Eagle, Gypsum AT&T customers lose cell service after tower failure

An equipment failure on a tower AT&T leases space on caused that company's customers to lose service this week in the Eagle-Gypsum area. AT&T brought in a "SatCOLT" truck to provide service to emergency service agencies.
Got wifi calling? A number of phones have the built-in ability to switch to wifi calling. You can usually make the switch in your phone's settings. Others may need to download an app to enable calling over wifi instead of the cellular network.

EAGLE COUNTY — A third-party equipment failure above Glenwood Canyon knocked out AT&T phone service to the lower valley this week. Other providers weren’t impacted.

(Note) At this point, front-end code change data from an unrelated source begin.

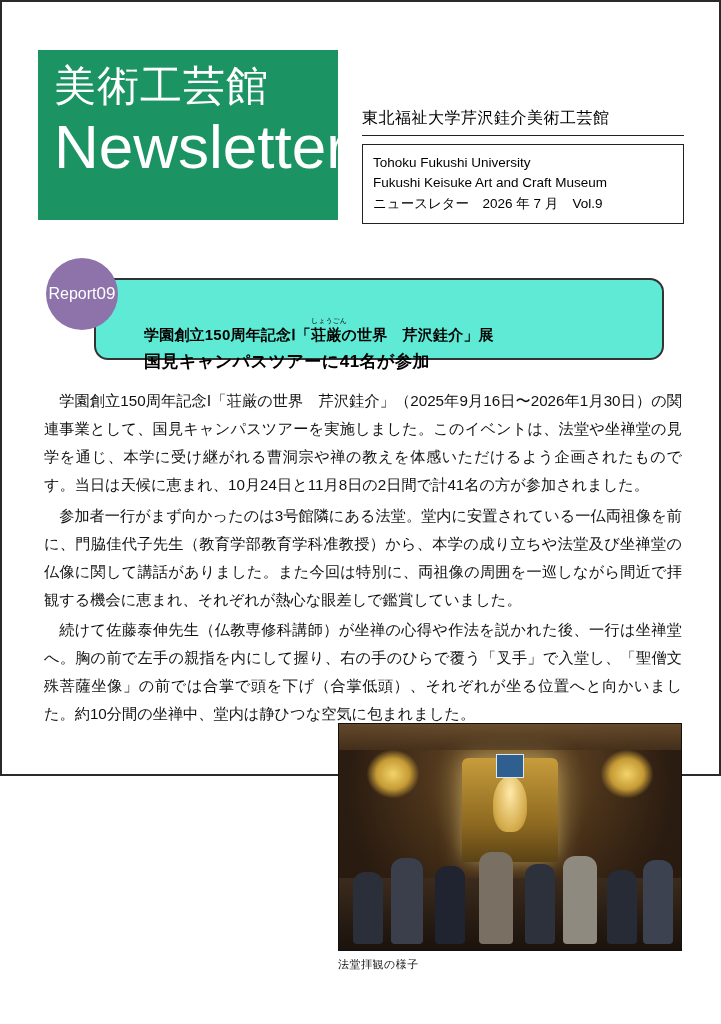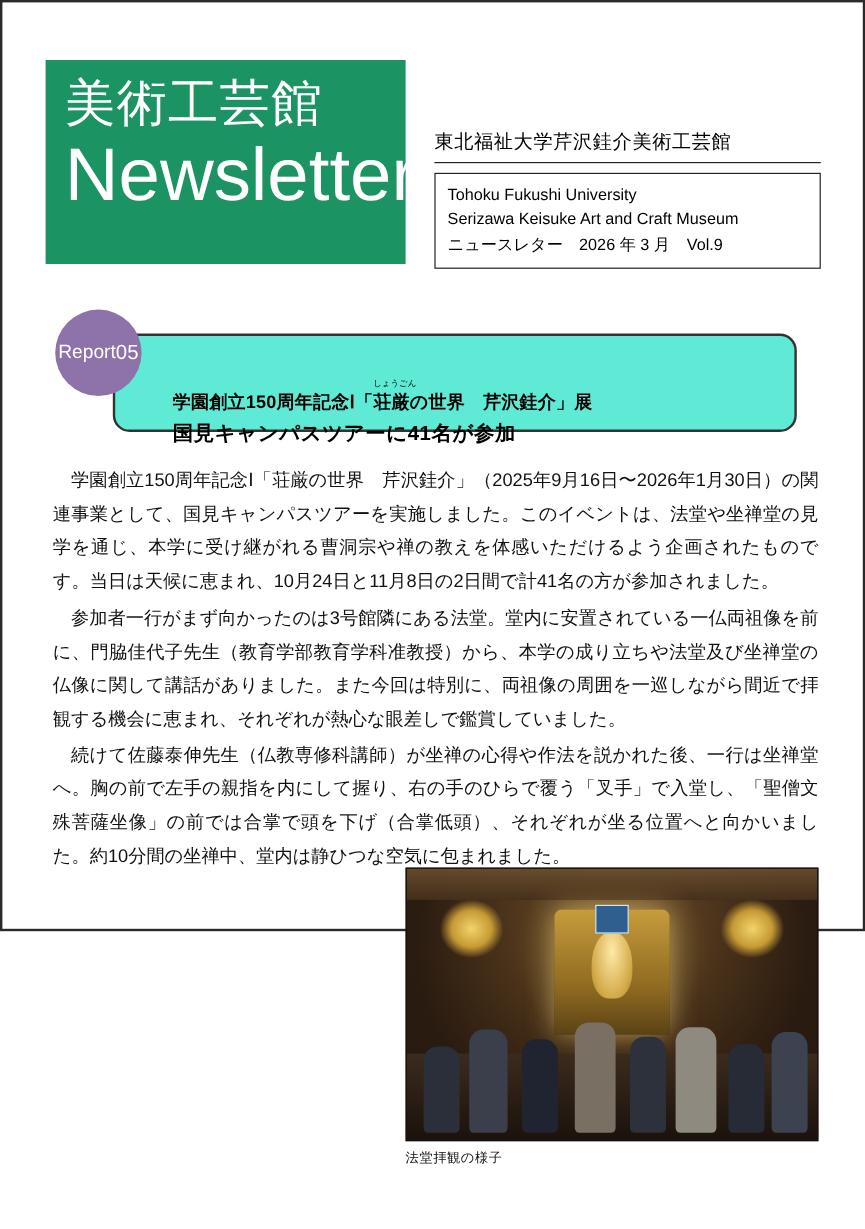--- a/index.html
+++ b/index.html
@@ -267,7 +267,7 @@
     <div class="univ-line">東北福祉大学芹沢銈介美術工芸館</div>
     <div class="info-box">
       <div>Tohoku Fukushi University</div>
-      <div>Serizawa Keisuke Art and Craft Museum</div>
+      <div>Fukushi Keisuke Art and Craft Museum</div>
       <div>
         <span>ニュースレター　2026 年 3 月</span><span class="vol">Vol.9</span>
       </div>

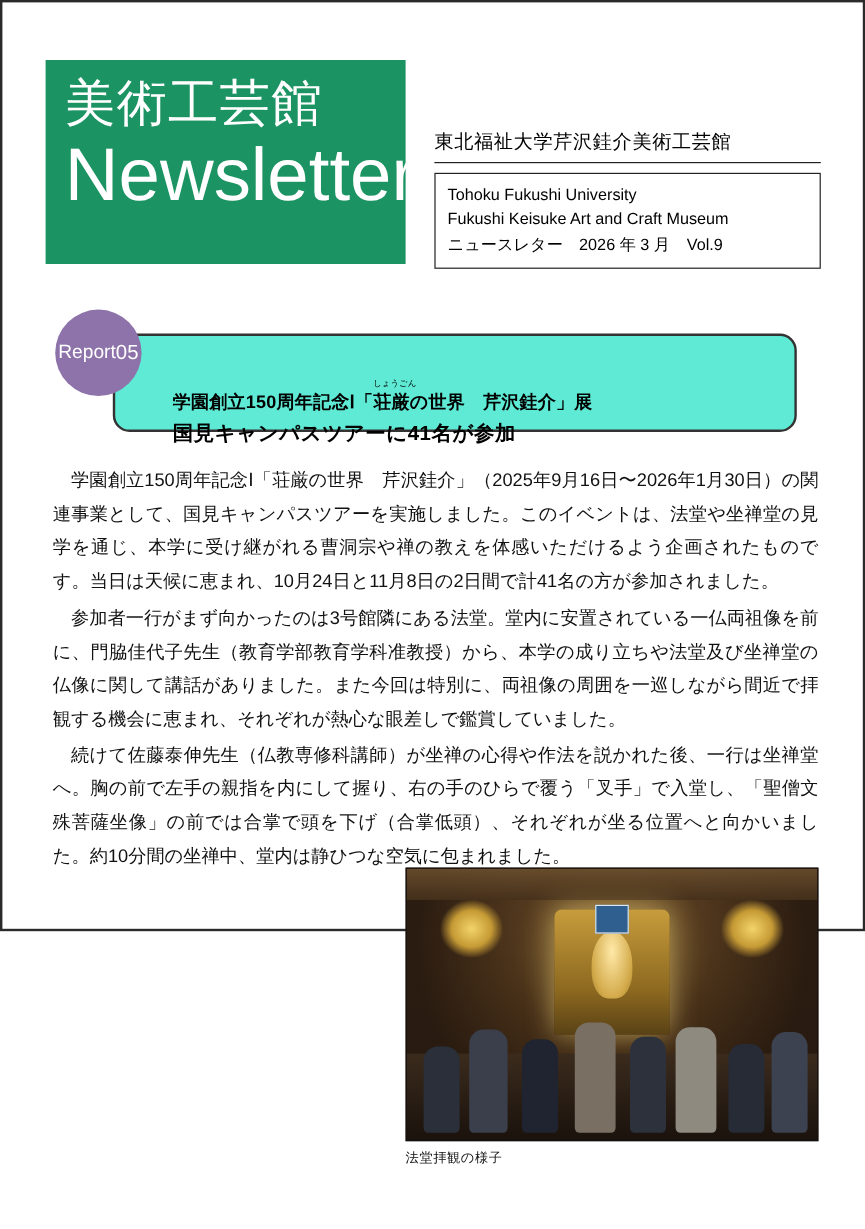--- a/index.html
+++ b/index.html
@@ -269,7 +269,7 @@
       <div>Tohoku Fukushi University</div>
       <div>Fukushi Keisuke Art and Craft Museum</div>
       <div>
-        <span>ニュースレター　2026 年 3 月</span><span class="vol">Vol.9</span>
+        <span>ニュースレター　2026 年 7 月</span><span class="vol">Vol.9</span>
       </div>
     </div>
   </div>

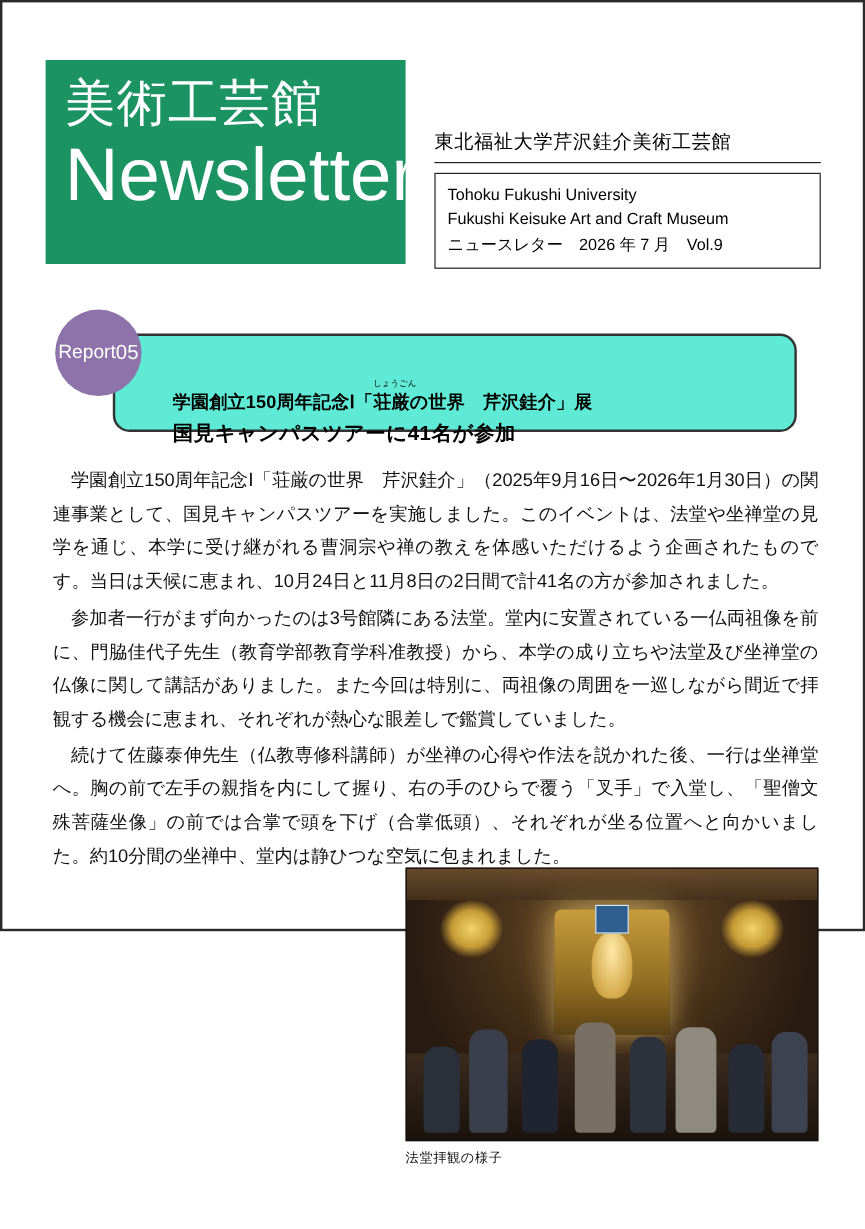--- a/index.html
+++ b/index.html
@@ -276,7 +276,7 @@
 
   <div class="report-badge">
     <span>Report</span>
-    <span class="num">05</span>
+    <span class="num">09</span>
   </div>
 
   <div class="title-box">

According to an email from Suzanne Trantow, AT&T’s lead public relations manager for the Rocky Mountains, that equipment failure — from a company AT&T contracts with — had been repaired Thursday. In the meantime, though, one of the firm’s “SatCOLT” trucks was brought in to provide service for first responders in the valley.

Eagle County Sheriff James van Beek said many of his officers on this side of the county use AT&T phones. The loss of service required officers to make some adjustments. Most of those adjustments involved switching their phones to Wi-Fi calling instead of using the cellular network. The catch, of course, is that Wi-Fi calling only works where there’s Wi-Fi.

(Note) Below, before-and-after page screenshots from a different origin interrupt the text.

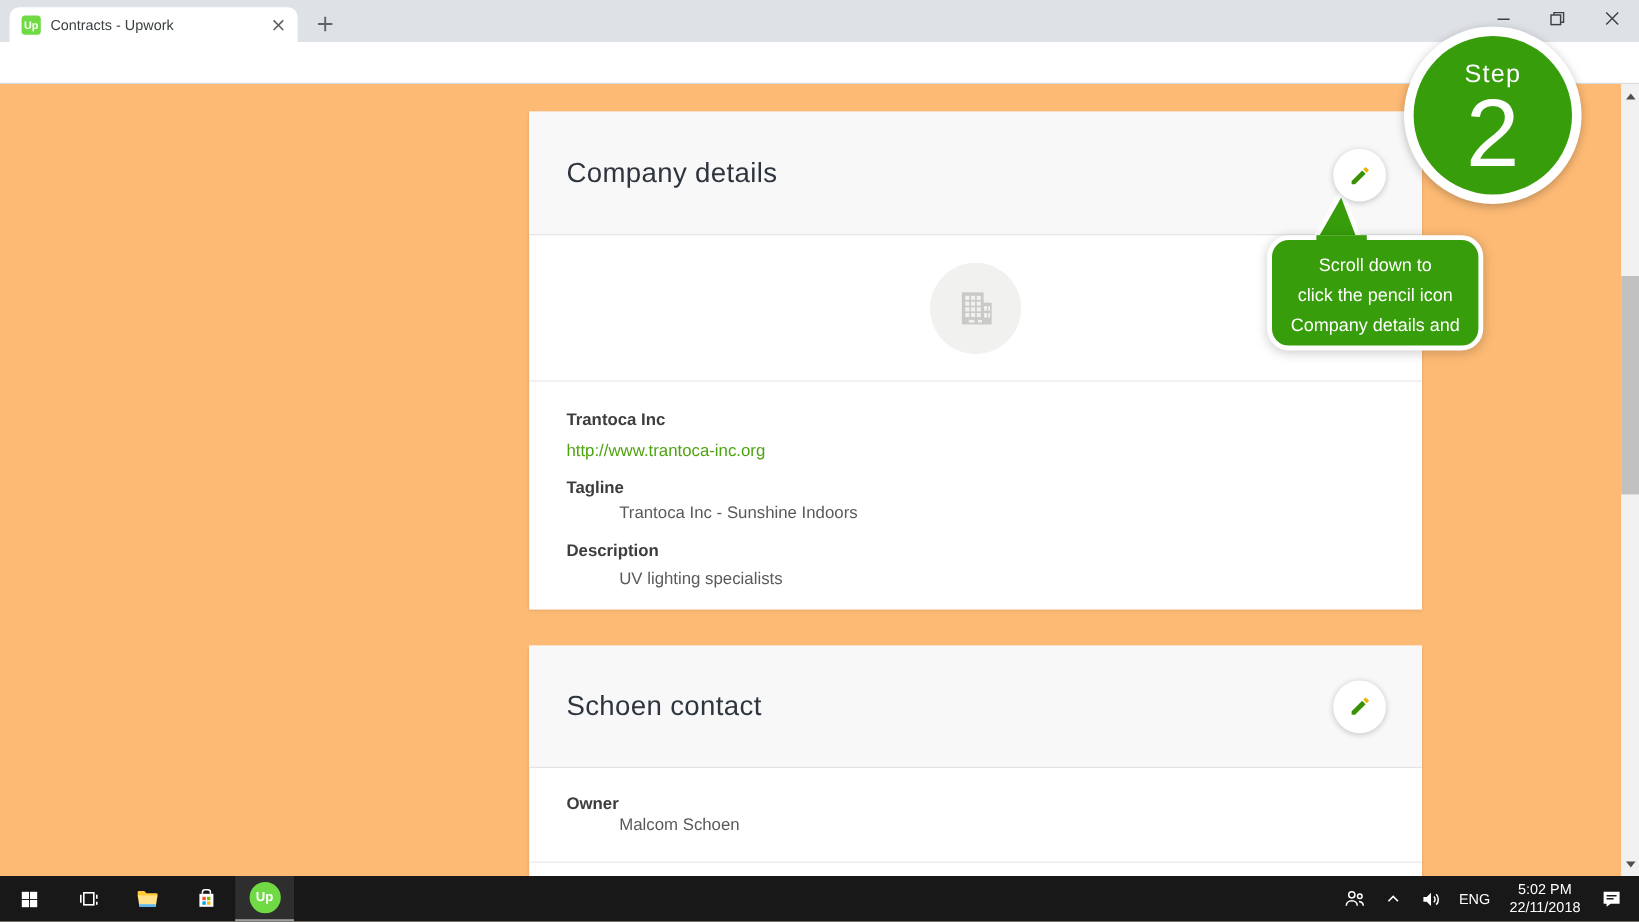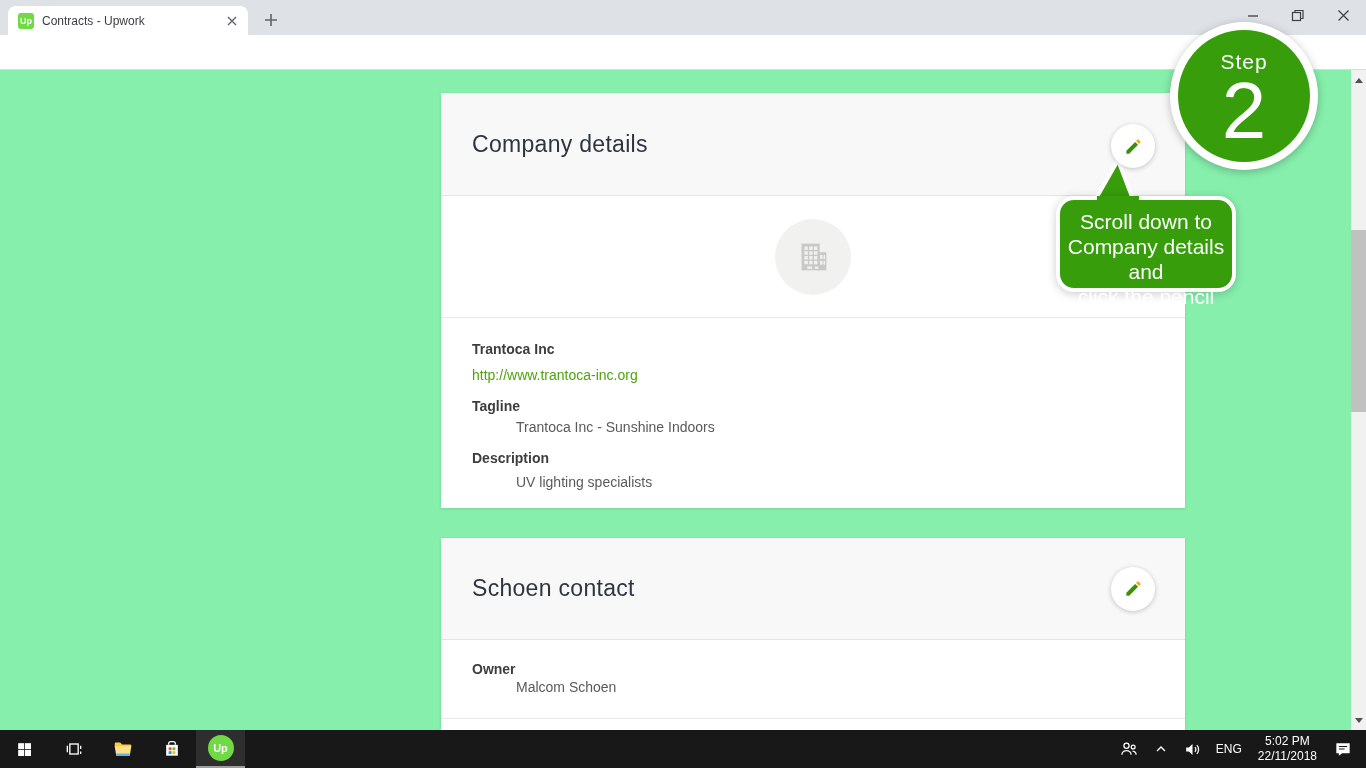--- a/index.html
+++ b/index.html
@@ -33,7 +33,7 @@
   .menu-dots i { width:3.4px; height:3.4px; border-radius:50%; background:#5f6368; }
 
   
-  .page { position:absolute; left:0; top:70px; width:1351px; height:692px; background:#86efac;
+  .page { position:absolute; left:0; top:70px; width:1351px; height:692px; background:#fdba74;
           overflow:hidden; }
   .card { position:absolute; left:441px; width:744px; background:#fff;
           box-shadow:0 1px 3px rgba(0,0,0,.12); }

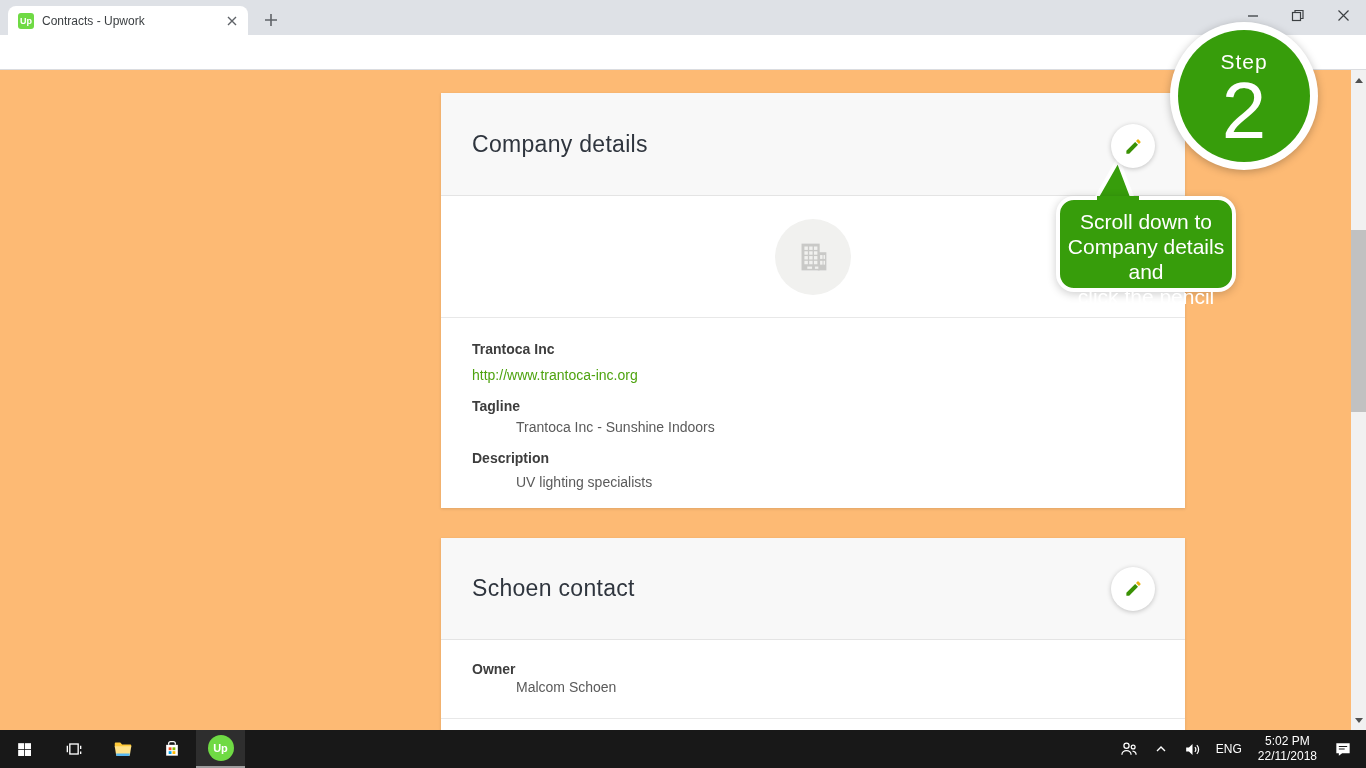--- a/index.html
+++ b/index.html
@@ -74,7 +74,7 @@
   .tooltip { position:absolute; left:1056px; top:196px; width:180px; height:96px; background:#379d0b;
              border:4px solid #fff; border-radius:18px; z-index:25; color:#fff; text-align:center;
              padding-top:9px; box-shadow:0 2px 10px rgba(0,0,0,.2); }
-  .tooltip div { font-size:21px; line-height:25px; }
+  .tooltip div { font-size:15px; line-height:25px; }
   .tip-patch { position:absolute; left:1097px; top:196px; width:42px; height:11px; background:#379d0b;
                z-index:26; }
   .pencil-float { z-index:28; }

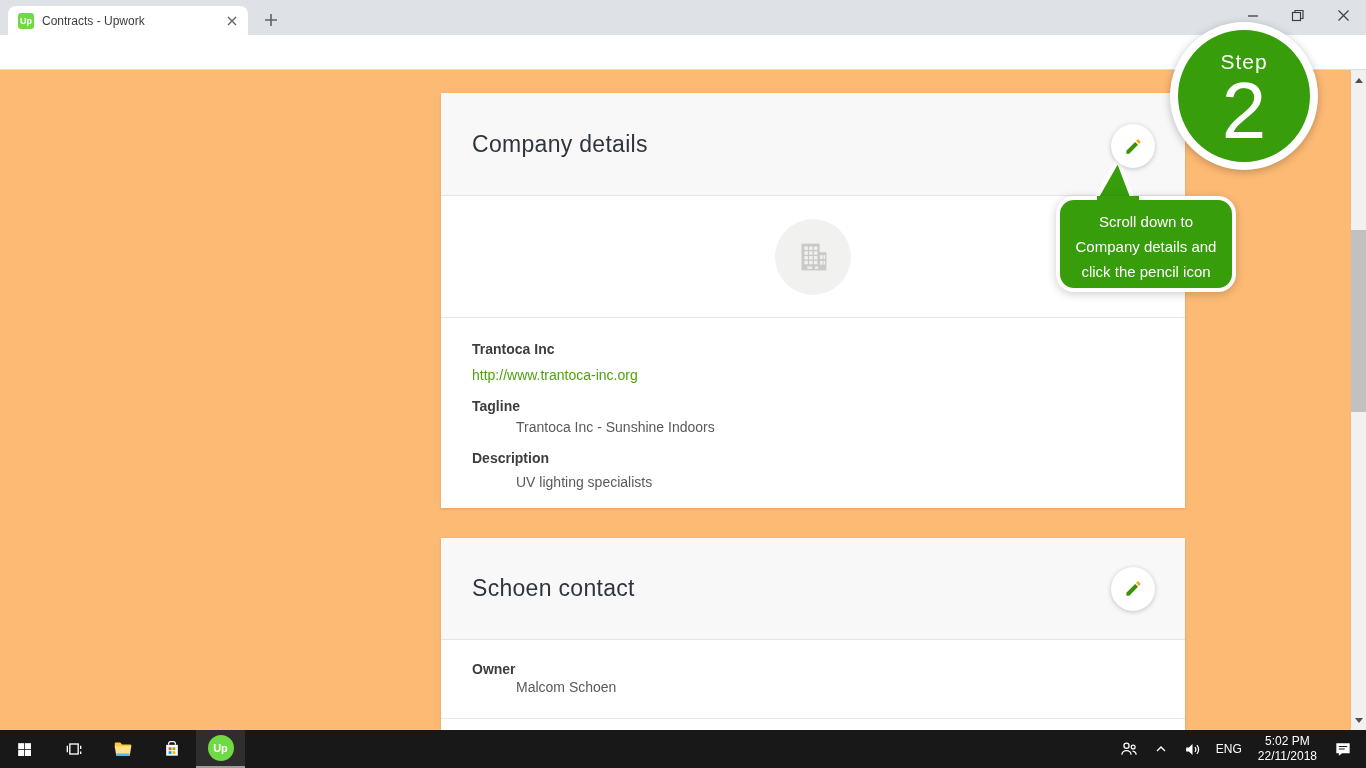--- a/index.html
+++ b/index.html
@@ -248,8 +248,8 @@
 </svg>
 <div class="tooltip">
   <div>Scroll down to</div>
+  <div>click the pencil icon</div>
   <div>Company details and</div>
-  <div>click the pencil icon</div>
 </div>
 <div class="tip-patch"></div>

“We quickly adapted,” van Beek said, noting that police and other emergency responders also have a functional radio system they can use out on the road.

Anita Denboske and her family have owned Active Communications since 1996. Denboske said the company’s office in Eagle had received a number of calls about the service outage. Denboske said people at Active were also encouraging customers to switch over to Wi-Fi calling.

Not everyone understands how that works, and van Beek said he and others at the Sheriff’s Office have been showing colleagues how to make the switch.

It’s a quick switch, but it’s understandable that some people don’t know about the Wi-Fi option. “You just expect everything to work,” van Beek said.